Exercise brief: For the records that follow, restate each one word for word and leave the images behind.

Extracted information:
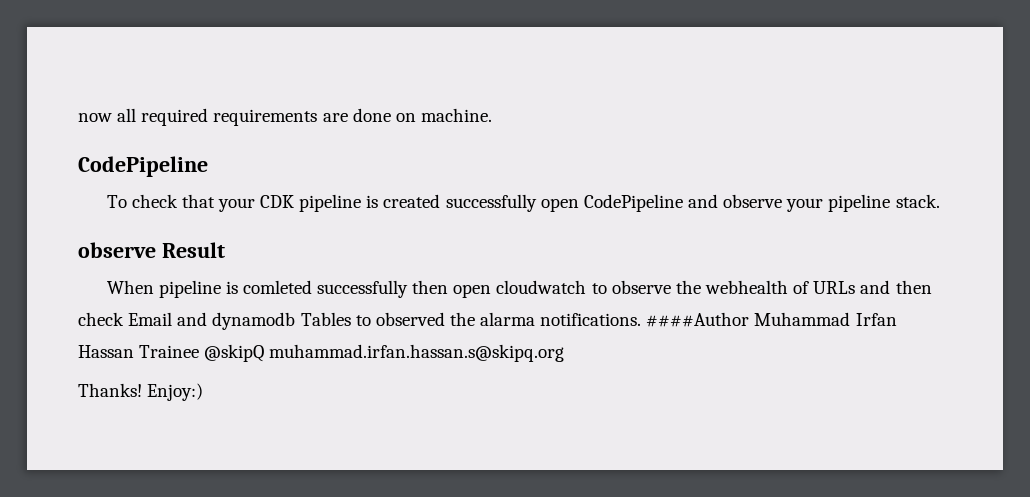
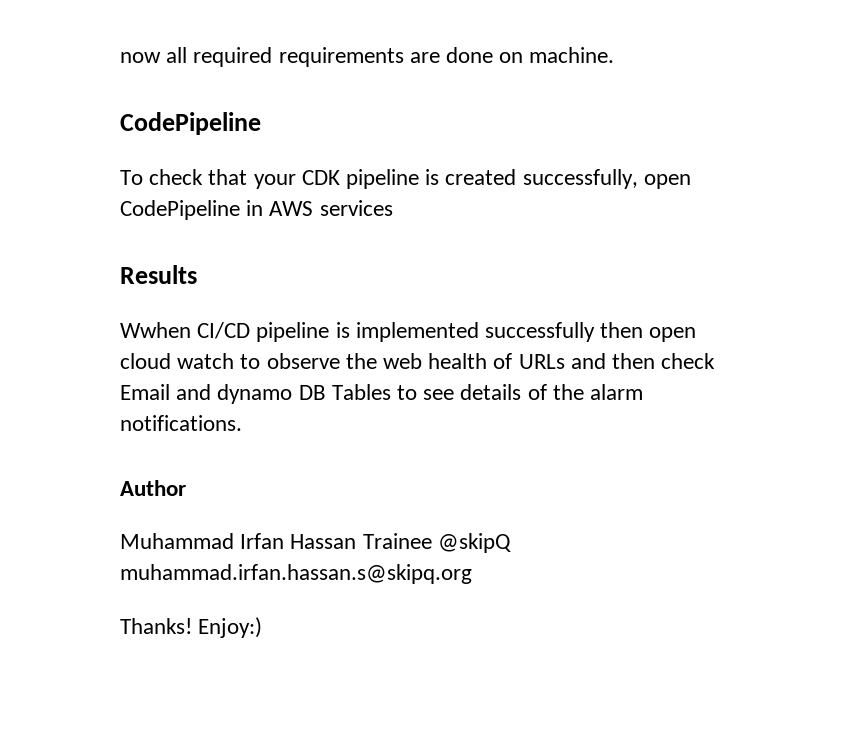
[445,194,537,212] successfully -> [522,169,638,189] successfully,
[688,194,940,212] [78,242,225,258] [106,280,312,298] and observe your pipeline stack. // observe Result // When pipeline is comleted -> [246,200,393,216] [120,265,197,284] [120,322,479,342] in AWS services // Results // Wwhen CI/CD pipeline is implemented
[496,280,587,294] cloudwatch -> [120,353,235,369] cloud watch
[705,280,789,294] webhealth -> [383,353,488,369] web health
[212,312,536,330] dynamodb Tables to observed the alarma -> [217,384,644,404] dynamo DB Tables to see details of the alarm
[646,312,750,327] ####Author -> [120,480,186,496] // Author //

Task answer:
[445,194,537,212] successfully -> [522,169,638,189] successfully,
[688,194,940,212] [78,242,225,258] [106,280,312,298] and observe your pipeline stack. // observe Result // When pipeline is comleted -> [246,200,393,216] [120,265,197,284] [120,322,479,342] in AWS services // Results // Wwhen CI/CD pipeline is implemented
[496,280,587,294] cloudwatch -> [120,353,235,369] cloud watch
[705,280,789,294] webhealth -> [383,353,488,369] web health
[212,312,536,330] dynamodb Tables to observed the alarma -> [217,384,644,404] dynamo DB Tables to see details of the alarm
[646,312,750,327] ####Author -> [120,480,186,496] // Author //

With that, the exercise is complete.